> _Activity_
Set the records down again in full, exactly as they are, apart from the images.

### Source data ###

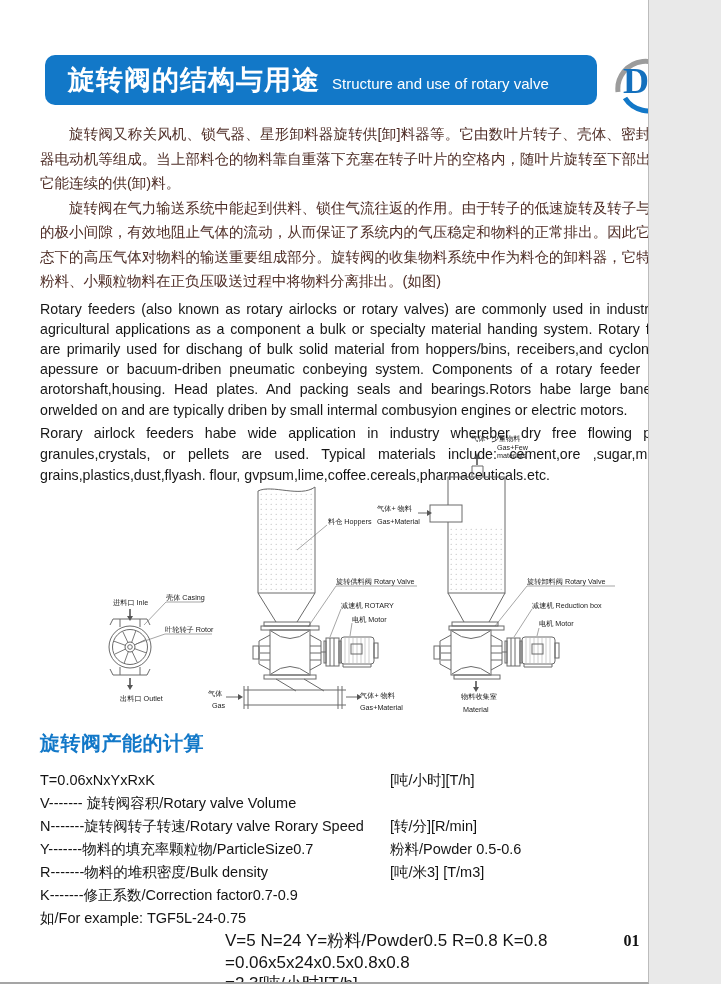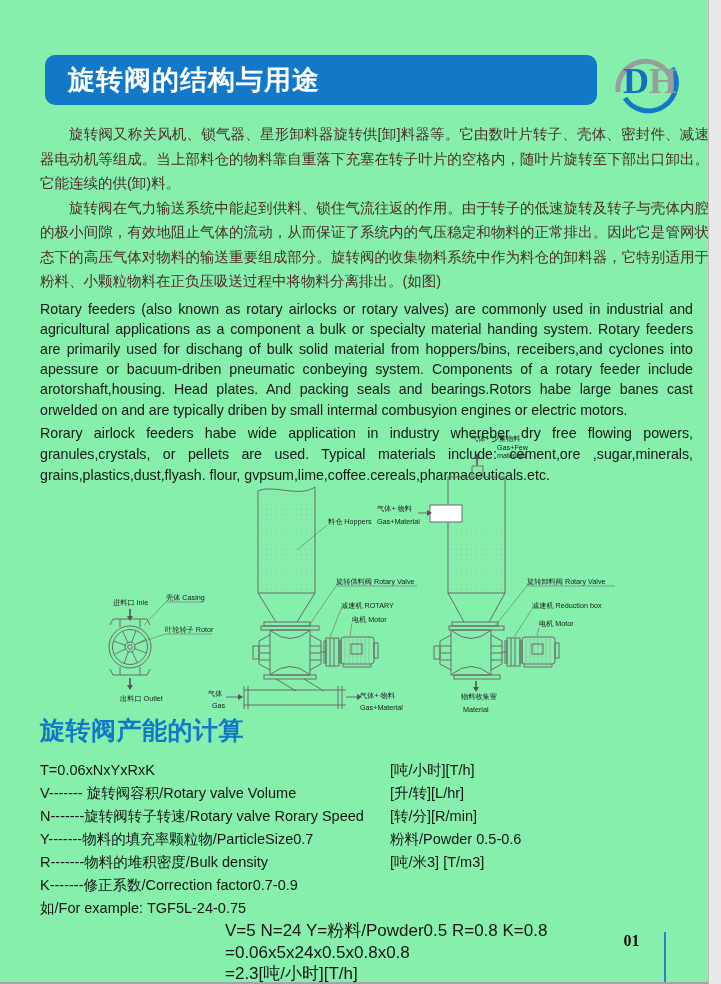"旋转阀的结构与用途" .page { background: #86efac -> #ffffff; width: 709px -> 649px }
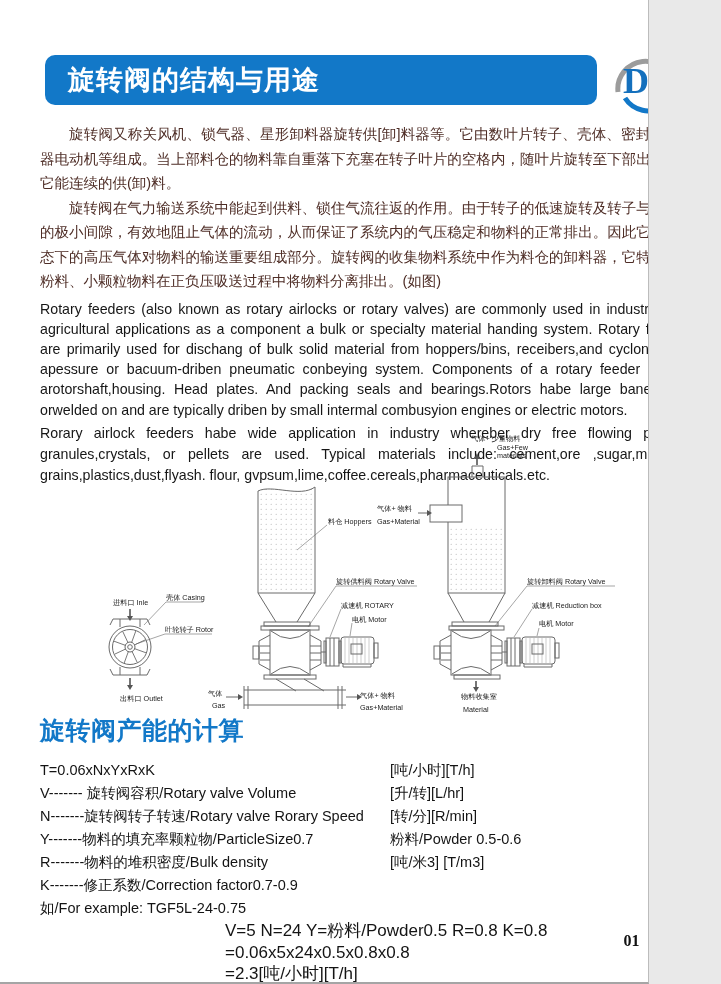"Structure and use of rotary" span.banner-en { html: none -> <span>Structure and use of rotary valve</span> }
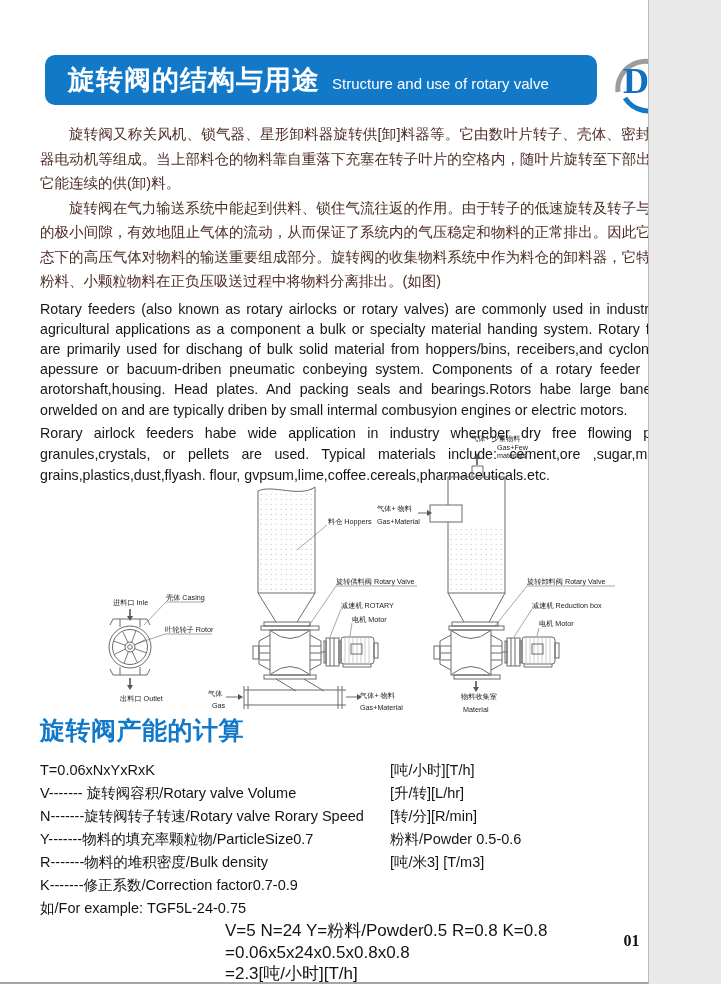"旋转阀产能的计算" .calc h2 { font-size: 25px -> 20px; margin: 0 0 12px 0 -> 16px 0 12px 0 }
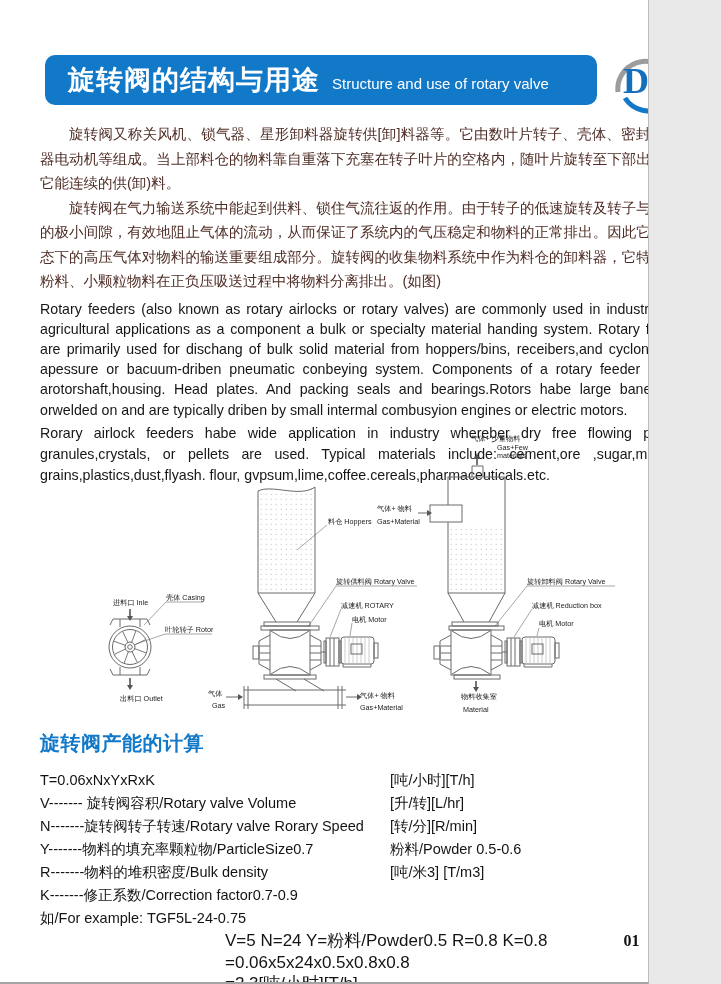"[升/转][L/hr]" span.calc-right { html: <span>[升/转][L/hr]</span> -> none }
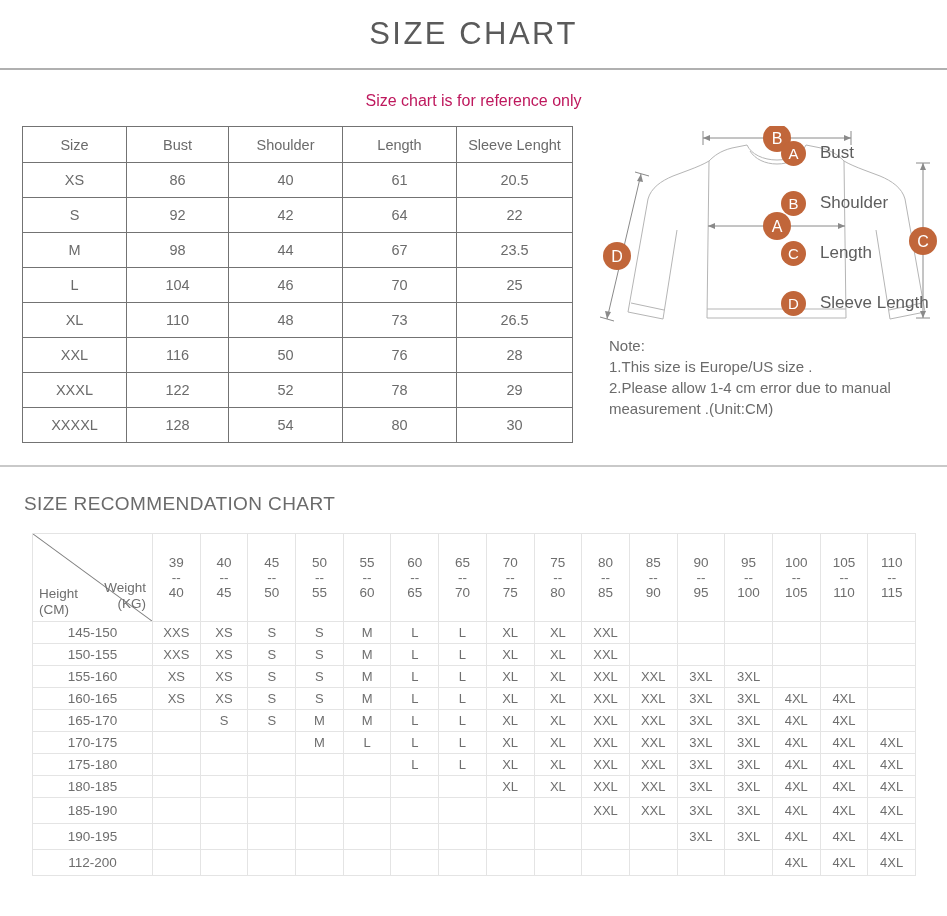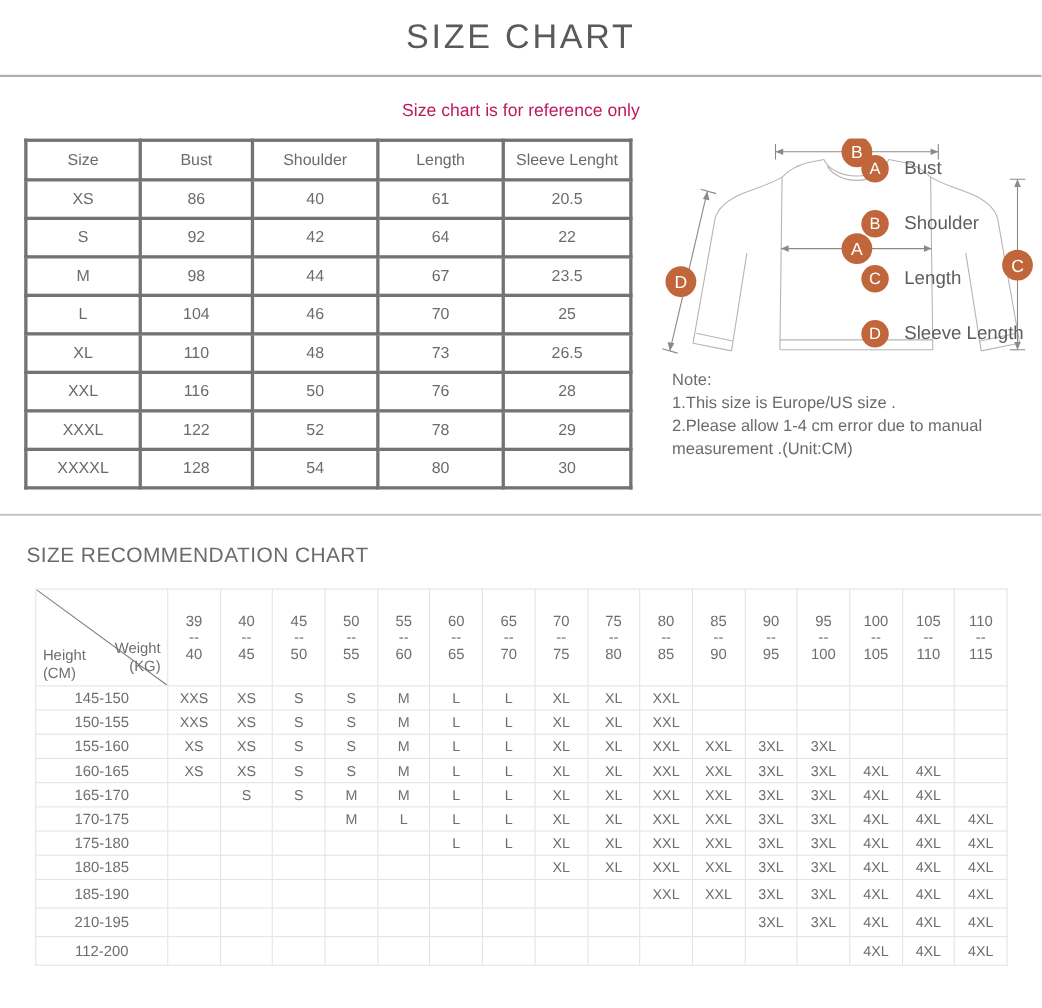"Size" table.size-table td { border: 3px solid #737373 -> 1px solid #737373 }
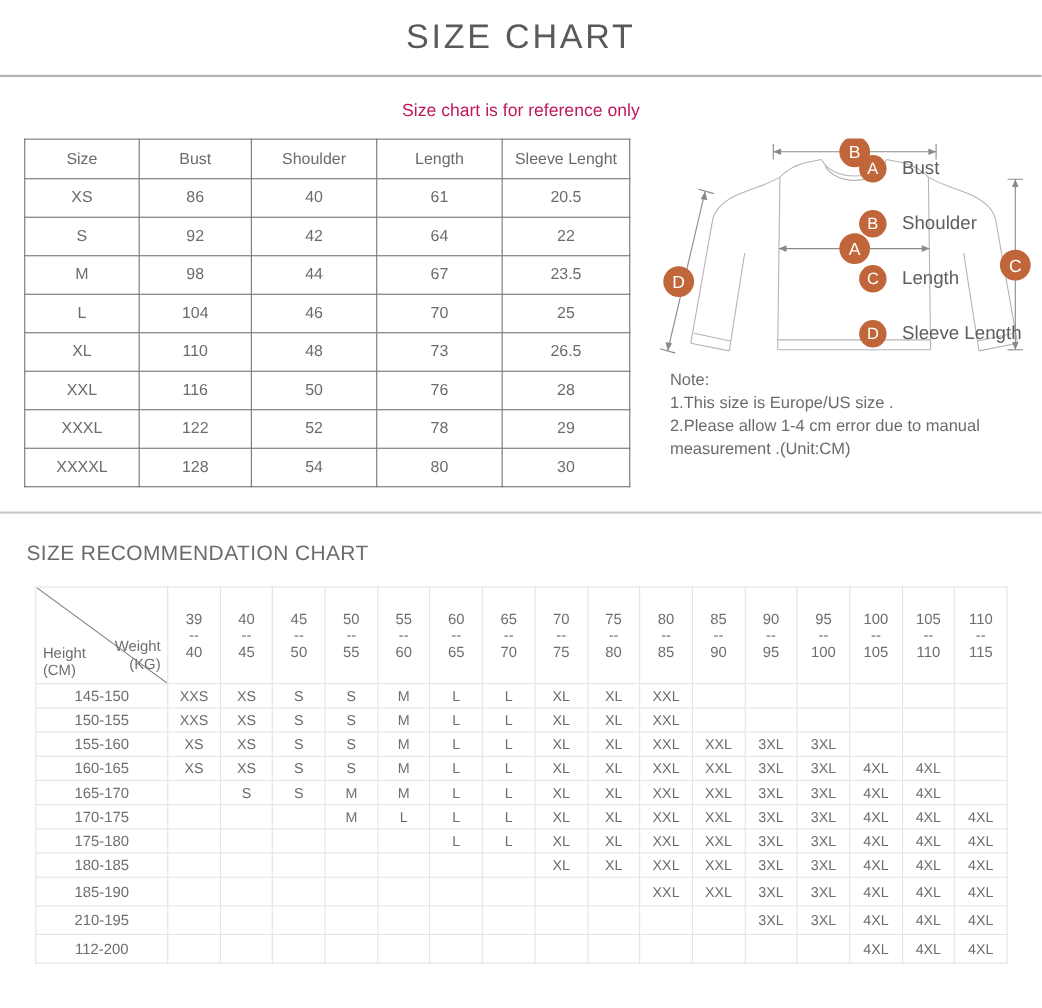"210-195" td.height-cell { text: 210-195 -> 190-195 }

###

> _Result for this exercise_
"旋转阀的结构与用途" .page { background: #86efac -> #ffffff; width: 709px -> 649px }
"Structure and use of rotary" span.banner-en { html: none -> <span>Structure and use of rotary valve</span> }
"旋转阀产能的计算" .calc h2 { font-size: 25px -> 20px; margin: 0 0 12px 0 -> 16px 0 12px 0 }
"[升/转][L/hr]" span.calc-right { html: <span>[升/转][L/hr]</span> -> none }
"Size" table.size-table td { border: 3px solid #737373 -> 1px solid #737373 }
"210-195" td.height-cell { text: 210-195 -> 190-195 }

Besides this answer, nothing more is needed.